Dataset records: Begin

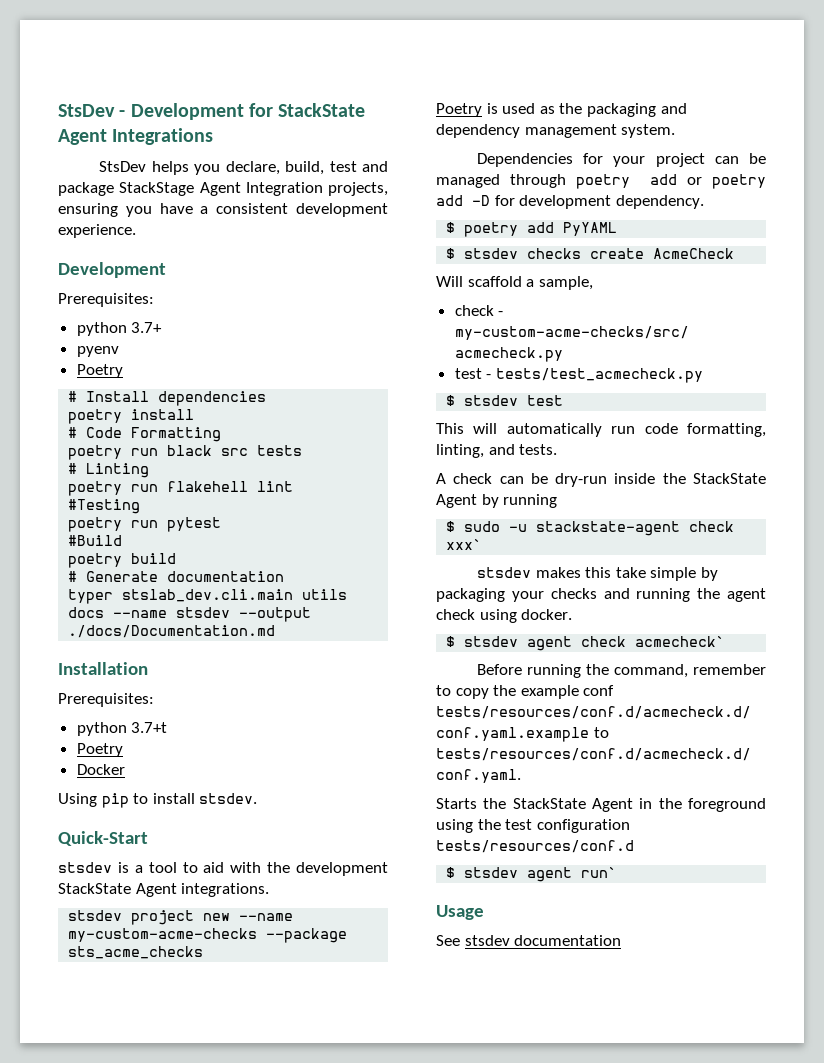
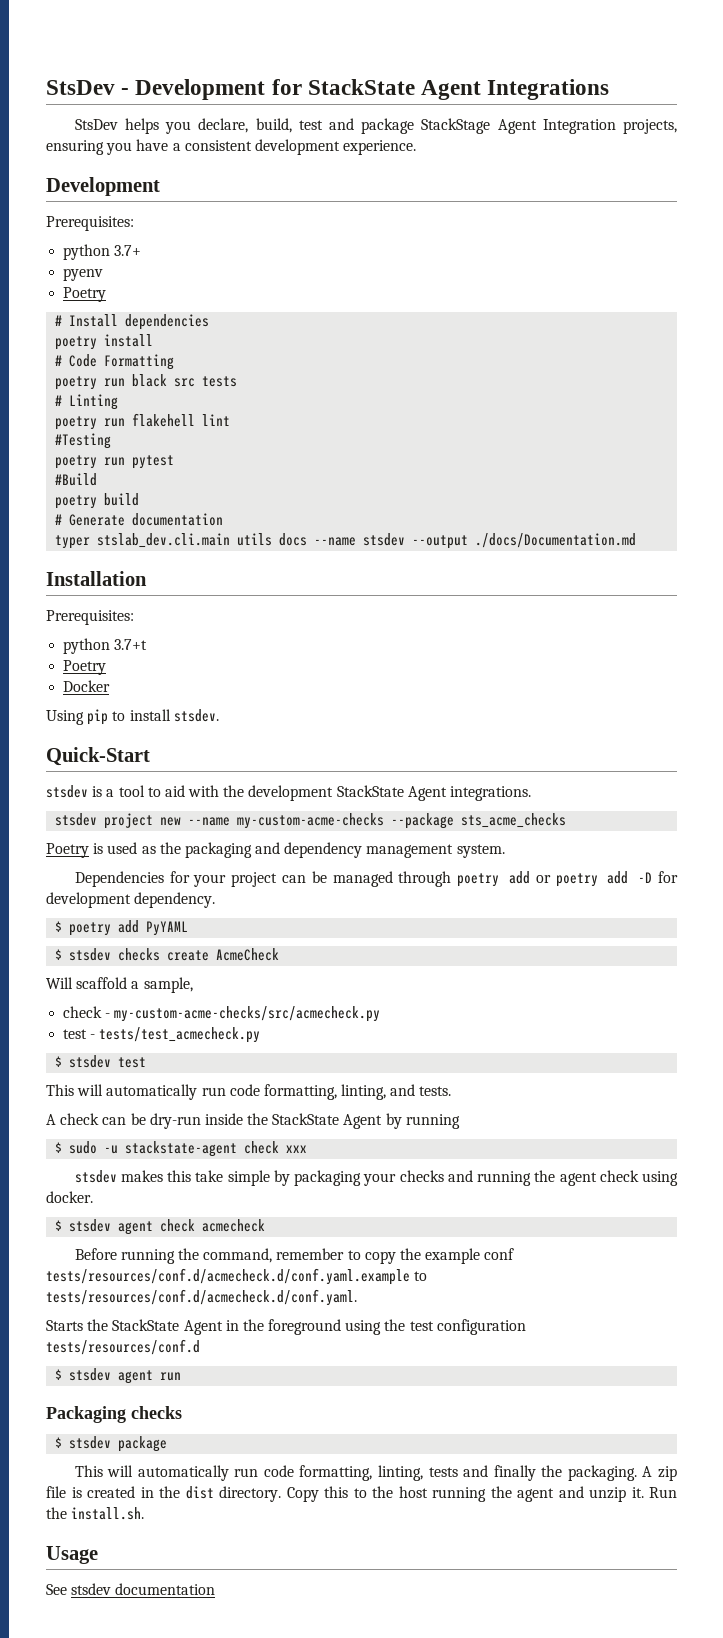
- $ sudo -u stackstate-agent check xxx`
+ $ sudo -u stackstate-agent check xxx
- $ stsdev agent check acmecheck`
+ $ stsdev agent check acmecheck
- $ stsdev agent run`
+ $ stsdev agent run
+ Packaging checks
+ $ stsdev package
+ This will automatically run code formatting, linting, tests and finally the packaging. A zip file is created in the dist directory. Copy this to the host running the agent and unzip it. Run the install.sh.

Dataset records: End

◆ Requirement: Your reply should restate every entry exactly, with the pictures left out.

◆ Expected answer:
- $ sudo -u stackstate-agent check xxx`
+ $ sudo -u stackstate-agent check xxx
- $ stsdev agent check acmecheck`
+ $ stsdev agent check acmecheck
- $ stsdev agent run`
+ $ stsdev agent run
+ Packaging checks
+ $ stsdev package
+ This will automatically run code formatting, linting, tests and finally the packaging. A zip file is created in the dist directory. Copy this to the host running the agent and unzip it. Run the install.sh.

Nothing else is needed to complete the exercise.